Richard Bruton, Minister for Education and Skills, has identified a problem that few others considered as such: “unfair” essay mills, whereby students buy their written academic work online. Leaving aside the fact that there is little evidence – either anecdotally or seriously – to indicate that essay mills are indeed a problem large enough to distort student outcomes, this seems like yet another example of the government diverting our attention away from more important concerns.
Like the popular crusade against “welfare cheats”, the introduction of legislation to prevent the use of essay mills and other forms of academic cheating is not the most rewarding focal point for the government. Targeting cheating at higher and more detrimental levels – like corporations dodging their tax requirements – would see far more of a useful monetary payoff. Fighting essay mills is just as much of a needless endeavour, They provide a cheap paper writing service for those that might struggle to articulate their thoughts as coherently as they might like to so they seek different kinds of help and given the far more critical issues assailing higher education, it might make more sense to refocus on the other blaring issues. With many of these, the government is making little to no effort to develop plausible solutions to some of the biggest problems facing the higher education sector.
Tellingly, influential academics agree that essay mills should not be the main source of concern. Prof Brian Lucey, of Trinity’s School of Business, writes of “how little sensible focus is exerted on real challenges facing the higher education sector”, looking at several far more critical challenges – such as chronic underfunding of higher education, high dropout rates, Brexit, and the poor structures in place for international students, amongst many more. Selecting essay mills as your demon of choice seems not just short-sighted, but almost incomprehensible given these other challenges.
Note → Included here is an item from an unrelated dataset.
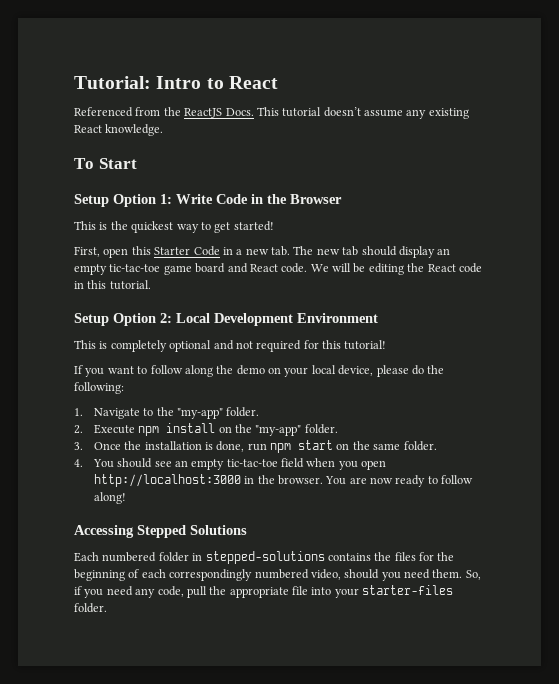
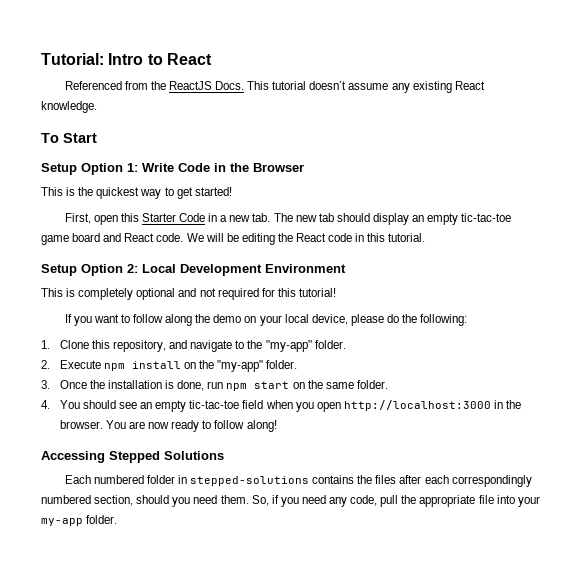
[93,408,140,419] Navigate -> [59,340,233,352] Clone this repository, and navigate
[419,552,455,561] [74,569,140,581] for the beginning of -> [399,475,422,484] after
[310,569,341,580] video, -> [94,495,134,506] section,
[362,585,454,595] starter-files -> [41,518,83,526] my-app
While one could give Bruton the benefit of the doubt, and argue that academic cheating does distort the system and is unfair to students who put in the work, there seems to be no evidence that it’s a large-scale problem in Ireland. And even if it is, many of these companies are based internationally and so could not face prosecution even with legislation in place. Colum Kelly argues that reform at the university level, such as replacing continuous assessment with more innovative forms of evaluation, would more successfully and easily disrupt academic cheating than legislation would. Rather, the government should be taking steps to resolve the far bigger issues assailing higher education, and not getting bogged down in the minutiae of smaller concerns. Crowd-pleasing ideas, with obvious scapegoats, should not be the government’s primary focus.